START RECORDS PROVIDED

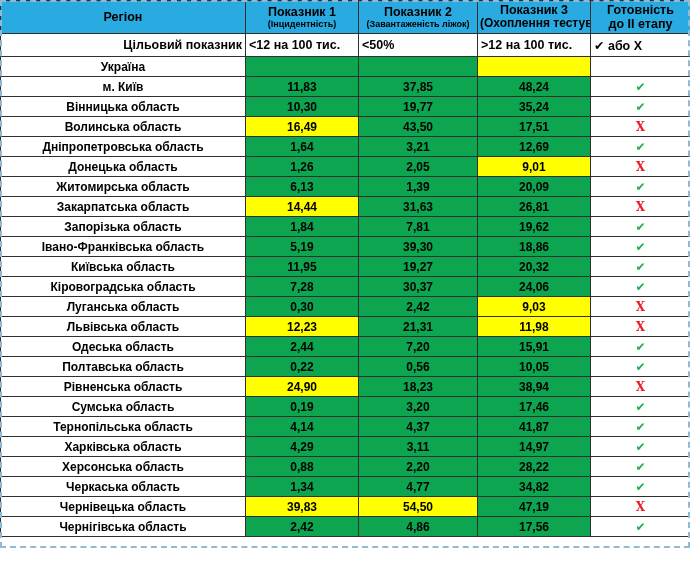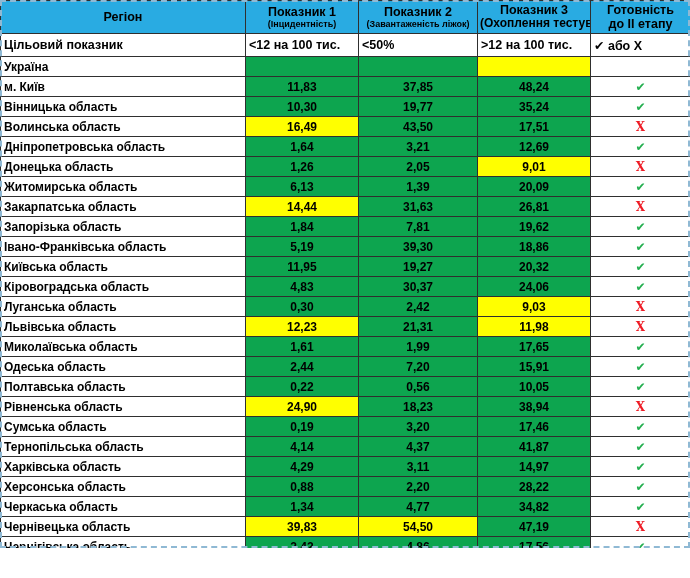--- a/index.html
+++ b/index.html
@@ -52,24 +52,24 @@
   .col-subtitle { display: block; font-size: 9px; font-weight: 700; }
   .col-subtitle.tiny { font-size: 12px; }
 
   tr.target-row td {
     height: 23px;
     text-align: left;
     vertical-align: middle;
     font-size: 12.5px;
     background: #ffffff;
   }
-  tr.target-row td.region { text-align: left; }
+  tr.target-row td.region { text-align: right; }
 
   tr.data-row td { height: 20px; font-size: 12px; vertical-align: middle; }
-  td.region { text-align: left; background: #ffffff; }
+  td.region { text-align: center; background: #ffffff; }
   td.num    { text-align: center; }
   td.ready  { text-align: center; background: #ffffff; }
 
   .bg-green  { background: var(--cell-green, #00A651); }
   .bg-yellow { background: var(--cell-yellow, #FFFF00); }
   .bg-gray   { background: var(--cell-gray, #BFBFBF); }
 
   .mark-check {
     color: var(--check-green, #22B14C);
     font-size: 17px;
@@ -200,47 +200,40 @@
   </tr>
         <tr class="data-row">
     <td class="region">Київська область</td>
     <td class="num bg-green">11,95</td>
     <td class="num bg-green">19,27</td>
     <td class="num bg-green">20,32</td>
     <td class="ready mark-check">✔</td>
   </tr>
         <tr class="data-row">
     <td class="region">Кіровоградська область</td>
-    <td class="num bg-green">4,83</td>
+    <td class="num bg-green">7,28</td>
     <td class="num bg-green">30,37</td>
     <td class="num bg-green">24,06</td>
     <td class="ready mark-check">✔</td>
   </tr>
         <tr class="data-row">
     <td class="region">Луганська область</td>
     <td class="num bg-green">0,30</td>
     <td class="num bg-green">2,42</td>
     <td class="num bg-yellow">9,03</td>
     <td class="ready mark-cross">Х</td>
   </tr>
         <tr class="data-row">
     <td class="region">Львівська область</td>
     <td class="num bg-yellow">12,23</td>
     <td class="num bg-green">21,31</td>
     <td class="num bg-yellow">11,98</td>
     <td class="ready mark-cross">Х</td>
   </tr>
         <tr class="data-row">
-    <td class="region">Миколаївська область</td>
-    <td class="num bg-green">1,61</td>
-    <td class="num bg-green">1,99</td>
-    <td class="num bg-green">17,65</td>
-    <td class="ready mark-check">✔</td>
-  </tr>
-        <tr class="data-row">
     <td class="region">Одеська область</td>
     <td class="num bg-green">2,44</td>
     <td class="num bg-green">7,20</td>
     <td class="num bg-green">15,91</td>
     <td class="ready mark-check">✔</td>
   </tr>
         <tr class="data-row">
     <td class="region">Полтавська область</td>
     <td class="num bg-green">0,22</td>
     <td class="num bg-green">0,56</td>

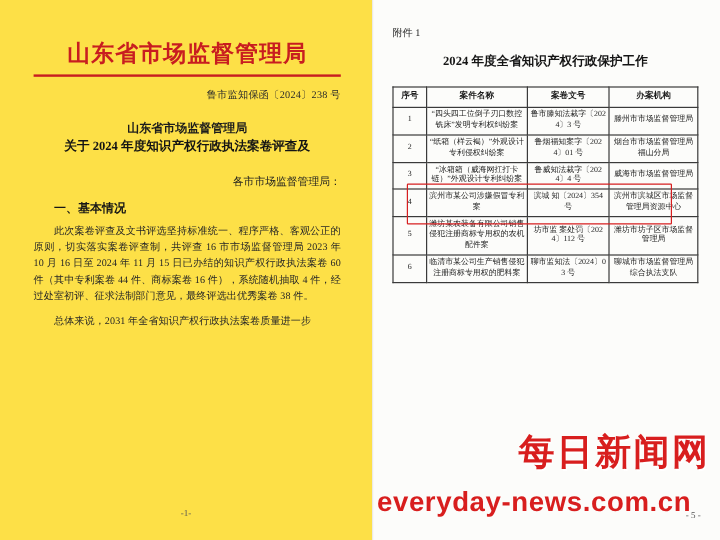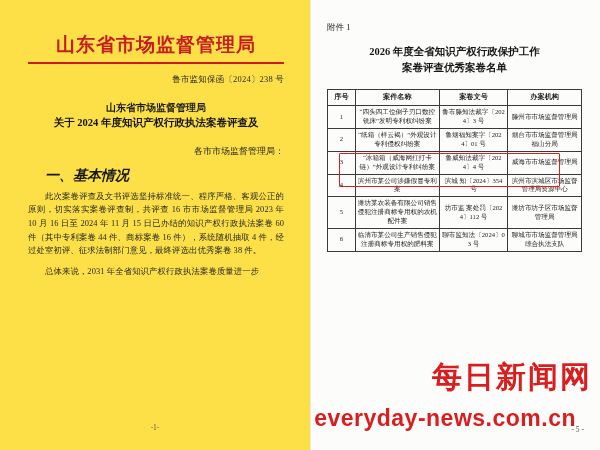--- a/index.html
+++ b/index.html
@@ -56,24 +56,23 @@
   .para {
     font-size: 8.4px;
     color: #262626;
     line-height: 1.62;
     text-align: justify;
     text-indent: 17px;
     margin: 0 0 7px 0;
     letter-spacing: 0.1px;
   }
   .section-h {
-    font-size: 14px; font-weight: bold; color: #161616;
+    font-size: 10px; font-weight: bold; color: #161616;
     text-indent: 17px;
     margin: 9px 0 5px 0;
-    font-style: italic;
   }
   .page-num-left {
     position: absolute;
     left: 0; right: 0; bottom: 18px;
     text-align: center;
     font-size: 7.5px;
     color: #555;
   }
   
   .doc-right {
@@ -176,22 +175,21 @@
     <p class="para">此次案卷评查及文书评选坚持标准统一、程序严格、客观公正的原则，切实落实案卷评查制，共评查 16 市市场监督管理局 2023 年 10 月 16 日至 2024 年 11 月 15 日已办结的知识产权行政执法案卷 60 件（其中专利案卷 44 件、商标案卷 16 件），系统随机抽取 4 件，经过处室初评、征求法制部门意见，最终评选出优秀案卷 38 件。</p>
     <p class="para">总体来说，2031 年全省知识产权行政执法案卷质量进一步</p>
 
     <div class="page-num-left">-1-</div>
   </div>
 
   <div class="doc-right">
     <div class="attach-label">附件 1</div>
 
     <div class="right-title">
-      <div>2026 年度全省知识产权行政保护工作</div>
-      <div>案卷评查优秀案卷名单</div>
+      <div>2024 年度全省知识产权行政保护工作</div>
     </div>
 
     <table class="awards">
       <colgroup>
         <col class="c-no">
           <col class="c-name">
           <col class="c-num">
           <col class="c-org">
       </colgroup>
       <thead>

END RECORDS PROVIDED
START RECORDS PROVIDED

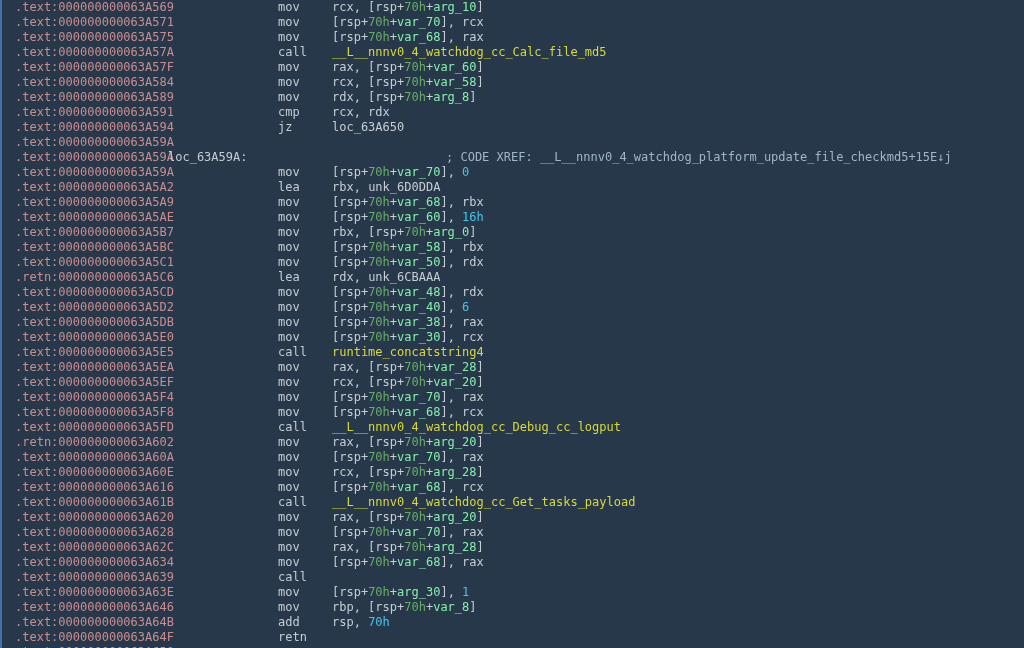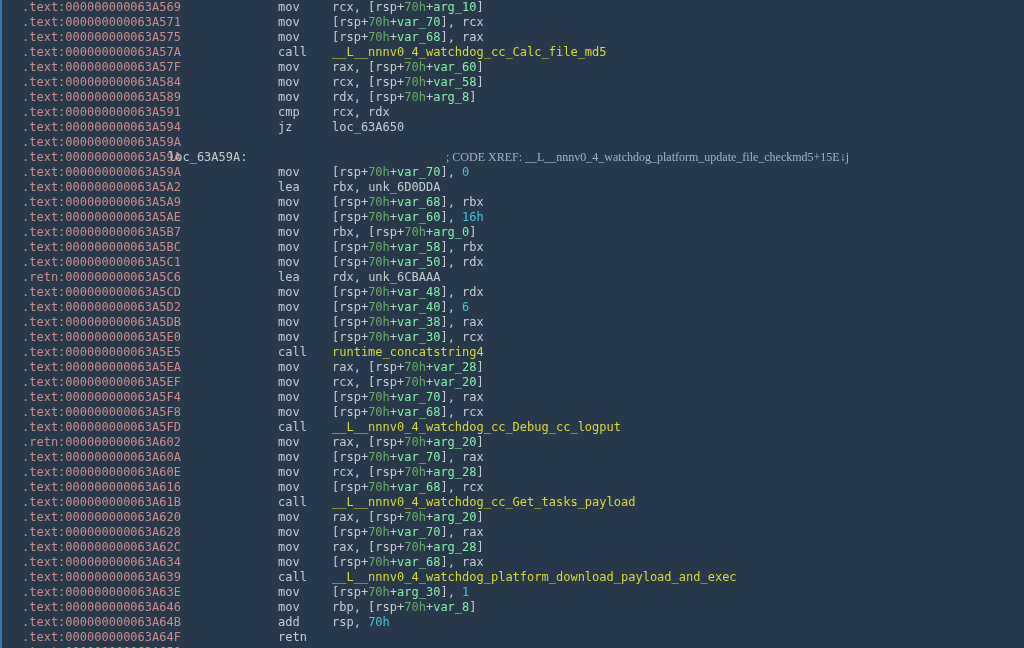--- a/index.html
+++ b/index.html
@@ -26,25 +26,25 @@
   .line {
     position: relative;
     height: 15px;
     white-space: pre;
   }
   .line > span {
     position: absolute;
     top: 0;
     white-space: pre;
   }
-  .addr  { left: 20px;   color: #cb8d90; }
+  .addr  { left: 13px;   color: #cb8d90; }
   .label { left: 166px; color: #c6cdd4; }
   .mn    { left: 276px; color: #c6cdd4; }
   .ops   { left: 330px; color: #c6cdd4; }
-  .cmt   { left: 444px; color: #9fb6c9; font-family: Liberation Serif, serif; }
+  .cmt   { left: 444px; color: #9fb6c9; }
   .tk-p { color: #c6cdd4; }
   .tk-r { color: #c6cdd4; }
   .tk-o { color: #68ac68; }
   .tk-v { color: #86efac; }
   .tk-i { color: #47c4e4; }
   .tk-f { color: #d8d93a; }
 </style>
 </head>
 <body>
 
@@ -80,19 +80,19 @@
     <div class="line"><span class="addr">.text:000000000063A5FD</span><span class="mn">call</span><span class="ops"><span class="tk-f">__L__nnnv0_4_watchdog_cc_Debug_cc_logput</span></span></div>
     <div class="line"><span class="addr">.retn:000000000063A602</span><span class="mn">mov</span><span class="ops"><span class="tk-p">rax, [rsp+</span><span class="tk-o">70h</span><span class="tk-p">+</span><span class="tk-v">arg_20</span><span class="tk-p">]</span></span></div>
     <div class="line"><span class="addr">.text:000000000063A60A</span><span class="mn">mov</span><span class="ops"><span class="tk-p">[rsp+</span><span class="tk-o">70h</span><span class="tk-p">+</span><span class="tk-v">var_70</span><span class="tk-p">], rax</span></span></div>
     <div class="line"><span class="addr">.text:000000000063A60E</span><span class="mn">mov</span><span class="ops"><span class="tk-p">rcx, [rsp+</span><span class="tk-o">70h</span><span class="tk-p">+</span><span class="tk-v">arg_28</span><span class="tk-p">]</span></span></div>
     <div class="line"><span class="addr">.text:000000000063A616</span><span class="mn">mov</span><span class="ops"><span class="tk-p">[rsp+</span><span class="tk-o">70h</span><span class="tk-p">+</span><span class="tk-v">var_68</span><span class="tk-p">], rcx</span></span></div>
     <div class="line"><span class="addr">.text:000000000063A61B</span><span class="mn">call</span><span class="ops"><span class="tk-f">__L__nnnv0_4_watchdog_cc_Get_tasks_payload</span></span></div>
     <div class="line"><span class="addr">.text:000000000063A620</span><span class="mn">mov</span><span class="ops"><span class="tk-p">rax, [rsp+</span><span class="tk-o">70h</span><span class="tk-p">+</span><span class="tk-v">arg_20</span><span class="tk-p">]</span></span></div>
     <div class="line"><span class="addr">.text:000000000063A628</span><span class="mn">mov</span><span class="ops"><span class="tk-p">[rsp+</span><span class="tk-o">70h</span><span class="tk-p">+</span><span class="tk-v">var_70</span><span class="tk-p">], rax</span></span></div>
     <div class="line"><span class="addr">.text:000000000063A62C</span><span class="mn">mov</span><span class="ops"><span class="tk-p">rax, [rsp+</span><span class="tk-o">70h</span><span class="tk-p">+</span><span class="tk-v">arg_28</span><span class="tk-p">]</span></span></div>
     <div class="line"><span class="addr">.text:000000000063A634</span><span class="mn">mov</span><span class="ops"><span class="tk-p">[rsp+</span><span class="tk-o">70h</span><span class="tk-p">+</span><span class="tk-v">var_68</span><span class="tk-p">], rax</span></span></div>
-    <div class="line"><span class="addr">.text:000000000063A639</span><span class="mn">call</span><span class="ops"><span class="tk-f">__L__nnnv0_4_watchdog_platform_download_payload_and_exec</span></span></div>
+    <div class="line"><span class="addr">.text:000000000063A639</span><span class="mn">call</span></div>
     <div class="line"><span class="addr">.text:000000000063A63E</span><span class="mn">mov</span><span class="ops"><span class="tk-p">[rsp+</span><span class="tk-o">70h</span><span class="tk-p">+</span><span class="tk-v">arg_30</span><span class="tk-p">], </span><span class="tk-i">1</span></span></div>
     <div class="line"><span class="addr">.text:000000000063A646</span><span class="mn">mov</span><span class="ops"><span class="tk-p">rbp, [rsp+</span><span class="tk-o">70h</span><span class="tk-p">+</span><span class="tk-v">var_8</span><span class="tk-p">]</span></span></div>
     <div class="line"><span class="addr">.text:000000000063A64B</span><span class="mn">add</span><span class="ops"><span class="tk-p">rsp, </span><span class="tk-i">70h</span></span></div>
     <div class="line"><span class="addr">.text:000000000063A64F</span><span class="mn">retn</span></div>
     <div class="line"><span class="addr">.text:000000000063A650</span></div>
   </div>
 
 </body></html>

END RECORDS PROVIDED

_THE TASK_
For the word "label", find all matching lines in the entries above and copy them out.

_ANSWER BOX_
     <div class="attach-label">附件 1</div>
   .label { left: 166px; color: #c6cdd4; }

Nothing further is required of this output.